Record excerpts ->
----

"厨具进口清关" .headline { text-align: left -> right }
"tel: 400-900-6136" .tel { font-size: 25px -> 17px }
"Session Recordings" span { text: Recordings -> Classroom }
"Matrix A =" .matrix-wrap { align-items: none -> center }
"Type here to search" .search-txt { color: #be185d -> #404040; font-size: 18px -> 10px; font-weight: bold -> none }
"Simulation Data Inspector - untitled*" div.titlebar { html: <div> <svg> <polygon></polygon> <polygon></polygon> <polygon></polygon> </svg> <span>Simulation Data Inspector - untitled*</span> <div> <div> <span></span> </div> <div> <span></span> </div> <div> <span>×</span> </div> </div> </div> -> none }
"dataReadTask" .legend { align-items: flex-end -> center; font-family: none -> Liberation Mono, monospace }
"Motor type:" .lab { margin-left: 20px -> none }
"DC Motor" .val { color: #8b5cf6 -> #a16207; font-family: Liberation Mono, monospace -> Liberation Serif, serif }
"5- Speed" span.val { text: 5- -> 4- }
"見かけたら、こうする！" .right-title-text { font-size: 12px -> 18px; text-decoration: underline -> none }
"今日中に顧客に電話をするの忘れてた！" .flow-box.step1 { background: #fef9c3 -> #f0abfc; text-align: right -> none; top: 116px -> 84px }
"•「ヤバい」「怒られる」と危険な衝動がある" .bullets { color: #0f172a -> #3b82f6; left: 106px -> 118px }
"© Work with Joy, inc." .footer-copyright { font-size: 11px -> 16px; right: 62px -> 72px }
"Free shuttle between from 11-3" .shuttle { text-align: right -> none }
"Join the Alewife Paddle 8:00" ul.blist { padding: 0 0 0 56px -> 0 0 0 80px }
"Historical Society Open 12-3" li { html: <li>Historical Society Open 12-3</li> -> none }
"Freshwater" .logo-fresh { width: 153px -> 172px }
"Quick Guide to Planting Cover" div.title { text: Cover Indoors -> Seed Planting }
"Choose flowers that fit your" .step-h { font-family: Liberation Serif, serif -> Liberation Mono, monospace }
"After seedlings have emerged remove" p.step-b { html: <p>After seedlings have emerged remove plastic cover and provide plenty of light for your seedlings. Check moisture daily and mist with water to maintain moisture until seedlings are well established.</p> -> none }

----

Work order -> Set the material down exactly as written, starting at its first line. The line containing "align-items: none ->" is the last one to include.

Task response ->
"厨具进口清关" .headline { text-align: left -> right }
"tel: 400-900-6136" .tel { font-size: 25px -> 17px }
"Session Recordings" span { text: Recordings -> Classroom }
"Matrix A =" .matrix-wrap { align-items: none -> center }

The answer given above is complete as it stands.